The Struma operation was the occupation of a part of northeastern mainland Greece by the Bulgarian army during the First World War between 17–23 August 1916. It was named after the Struma (Strymonas) river.

==Background==
In August 1916, Romania chose to join the war effort on the side of the Allies. The Allies planned a large offensive in the Macedonian front for the middle of August to support Romania's entry into the war and pin down as many Bulgarian forces as possible. The Bulgarian high command suspected an impending offensive, and the fighting around Doiran that erupted on 9 August only confirmed these suspicions. On their part, the Bulgarians had urged for an offensive in Macedonia since the beginning of the year, now planning a strike with the First Army and Second Army on both Allied flanks.

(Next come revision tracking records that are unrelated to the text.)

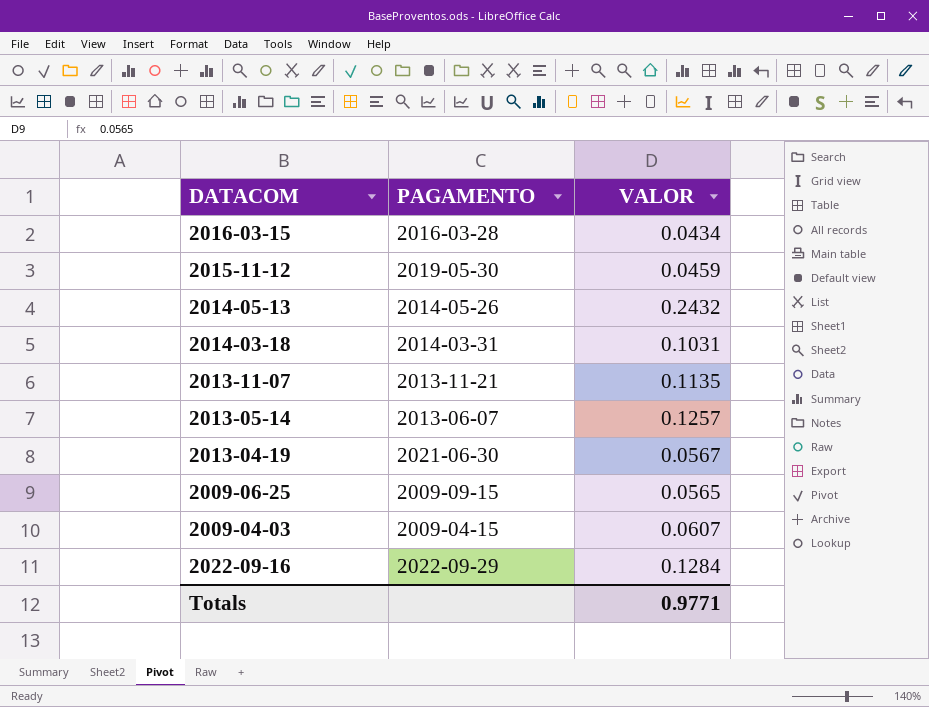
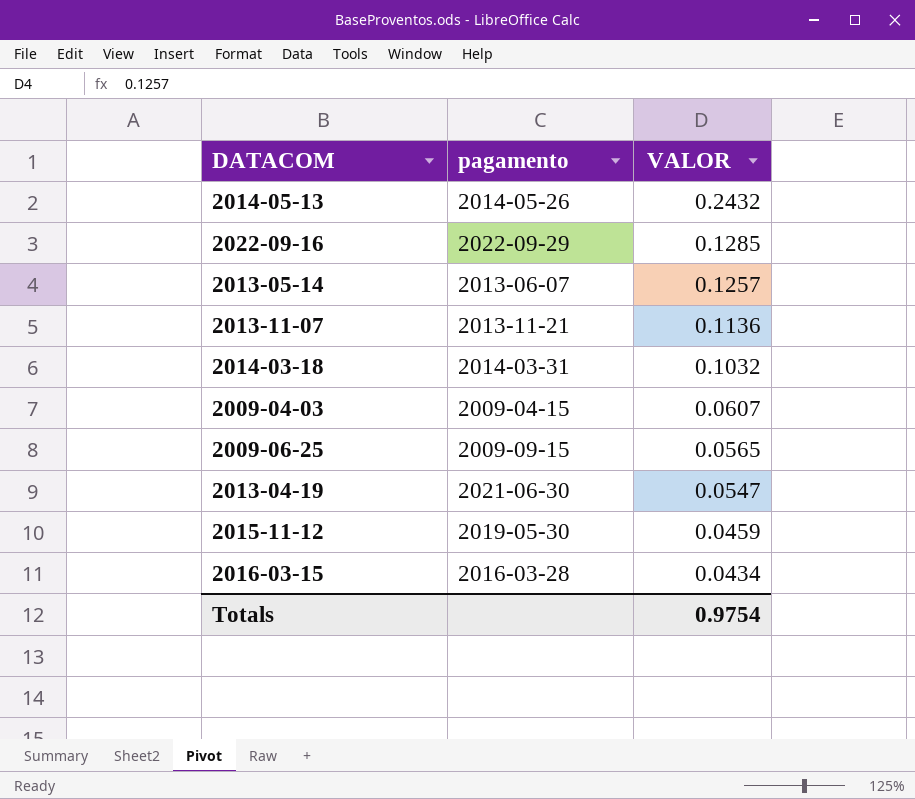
row order: none -> VALOR descending
column name: PAGAMENTO -> pagamento
2022-09-16 | VALOR: 0.1284 -> 0.1285
2013-11-07 | VALOR: 0.1135 -> 0.1136
2014-03-18 | VALOR: 0.1031 -> 0.1032
2013-04-19 | VALOR: 0.0567 -> 0.0547
Totals | VALOR: 0.9771 -> 0.9754

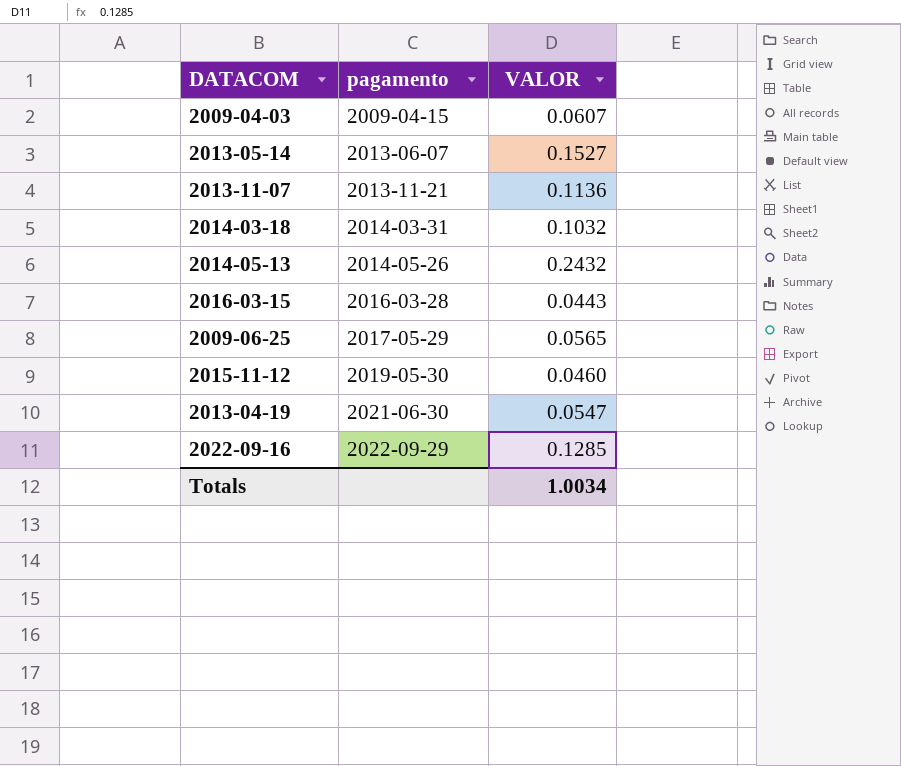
row order: VALOR descending -> pagamento ascending
2013-05-14 | VALOR: 0.1257 -> 0.1527
2016-03-15 | VALOR: 0.0434 -> 0.0443
2009-06-25 | pagamento: 2009-09-15 -> 2017-05-29
2015-11-12 | VALOR: 0.0459 -> 0.0460
Totals | VALOR: 0.9754 -> 1.0034

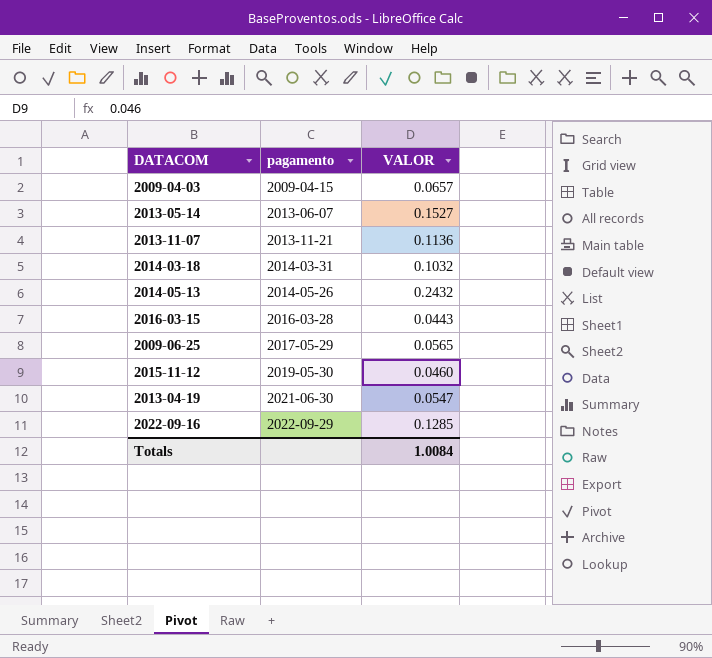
2009-04-03 | VALOR: 0.0607 -> 0.0657
Totals | VALOR: 1.0034 -> 1.0084

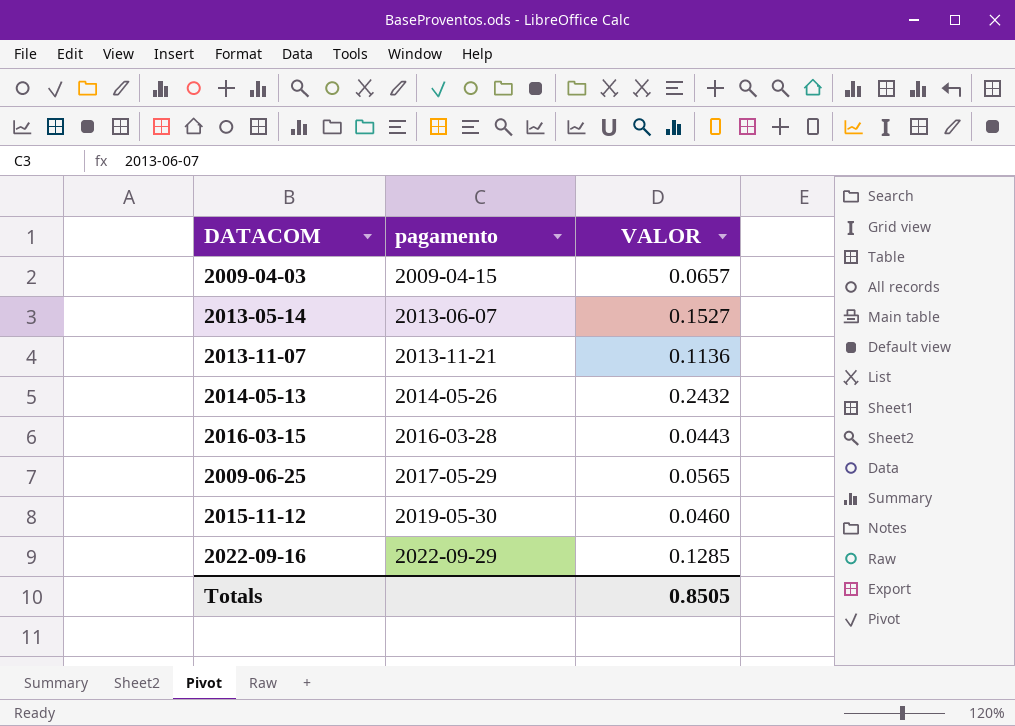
row 2014-03-18: 2014-03-31 | 0.1032 -> none
row 2013-04-19: 2021-06-30 | 0.0547 -> none
Totals | VALOR: 1.0084 -> 0.8505

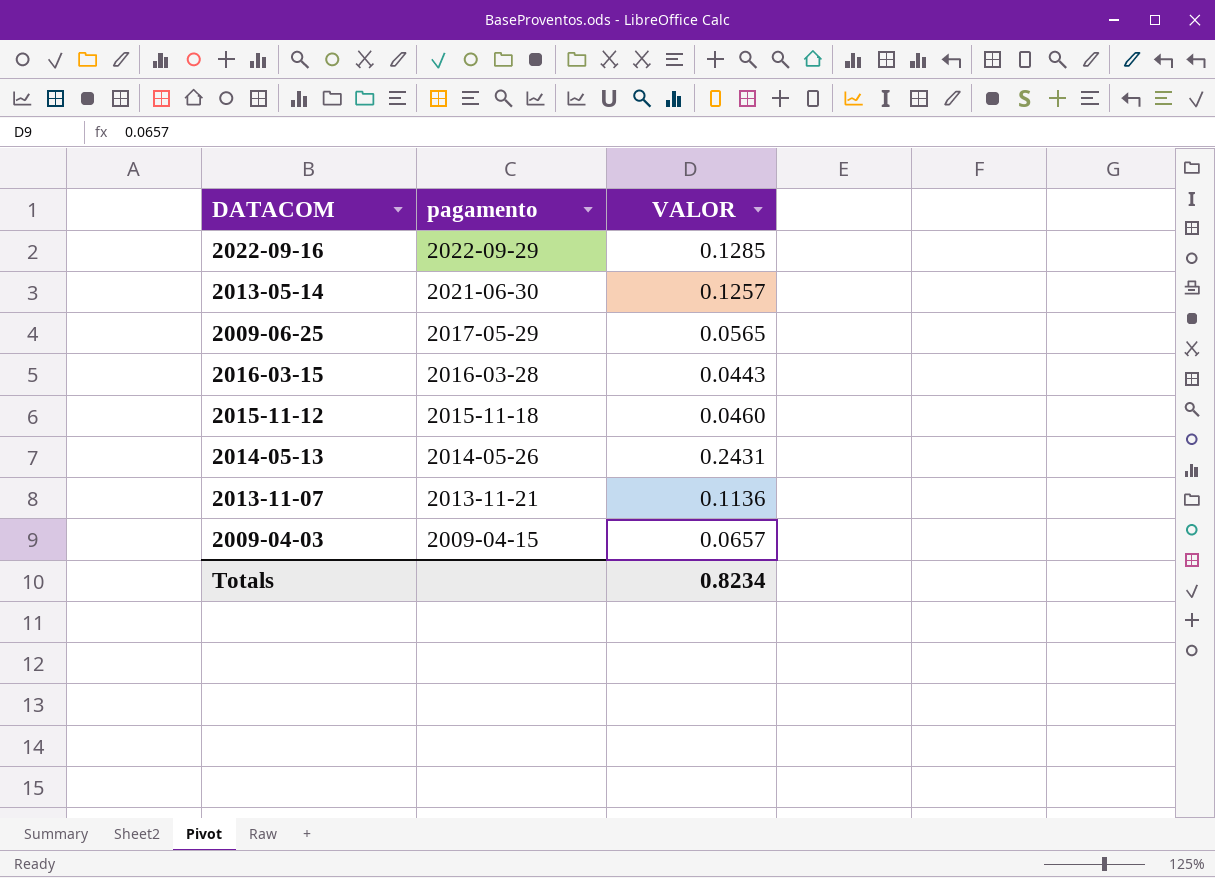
row order: pagamento ascending -> pagamento descending
2013-05-14 | pagamento: 2013-06-07 -> 2021-06-30
2013-05-14 | VALOR: 0.1527 -> 0.1257
2015-11-12 | pagamento: 2019-05-30 -> 2015-11-18
2014-05-13 | VALOR: 0.2432 -> 0.2431
Totals | VALOR: 0.8505 -> 0.8234

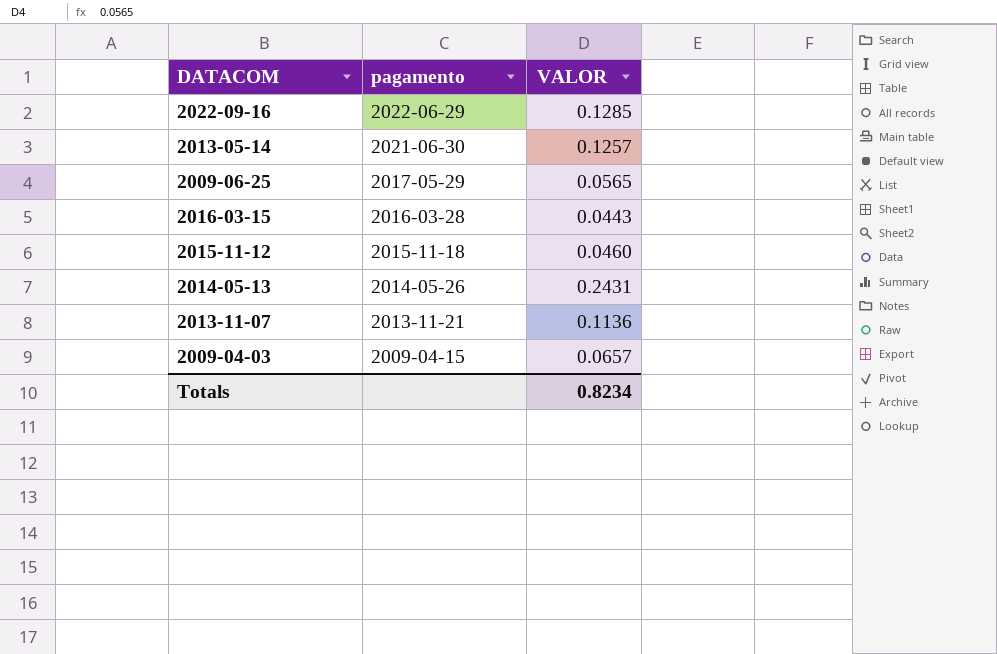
2022-09-16 | pagamento: 2022-09-29 -> 2022-06-29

On the western flank, the Chegan offensive resulted in the conquest of Florina, but the First Army failed to take Chegan (today Agios Athanasios).

The plan on the eastern flank was to seize the Drama-Komotini railway, and this objective was given to the Bulgarian Second Army and the 10th Aegean Division. For the operation General Todorov could rely on 58 battalions, 116 machine guns, 57 artillery batteries and five cavalry squadrons in his army and an additional 25 battalions, 24 machine guns, 31 batteries, and five squadrons in the 10th Division.

== Occupation and consequences ==
The Struma Offensive began on 18 August with the 7th Rila, 11th Macedonian Division and 3/2 Infantry Brigade and 10th Division advancing on a 230 km long front. For six days, the Bulgarian forces achieved all their objectives in the face of weak Greek and French resistance: following the ouster of pro-Entente Prime Minister Eleftherios Venizelos, the Greek royal government in Athens had demobilized its forces and pursued a course of neutrality at all costs, even ordering the local Greek troops not to resist the Bulgarian invasion.

The depth of the advance reached 80-90 km, and an area of 4,000 km^{2} was occupied. Most importantly, however, the Macedonian Front was shortened by 100 - 120 kilometres. In addition, the demobilized Greek IV Army Corps, under Col. Ioannis Hatzopoulos, numbering 464 officers and 6373 soldiers, that was positioned in the area but wasn't allowed by the Greek government to resist, was disbanded, and its troops and armament were interned by the Germans in Görlitz for the rest of the war. General Nikolaos Christodoulou did not obey the government and, together with his men, joined the Movement of National Defence that broke out in Thessaloniki.

The cities of Kavala, Drama and Serres were taken by the Bulgarians.

==Aftermath==
The refusal by the Greek government to defend this territory won after hard fighting in the Second Balkan War of 1913, led to a coup by pro-Venizelist officers and the formation of the so-called "Provisional Government of National Defence." Greece joined the war in 1917 and eventually recovered all the occupied territories in 1918, at the war's end.

The Bulgarian occupation of eastern Macedonia was subsequently investigated by an Inter-Allied commission, which published its report in 1919.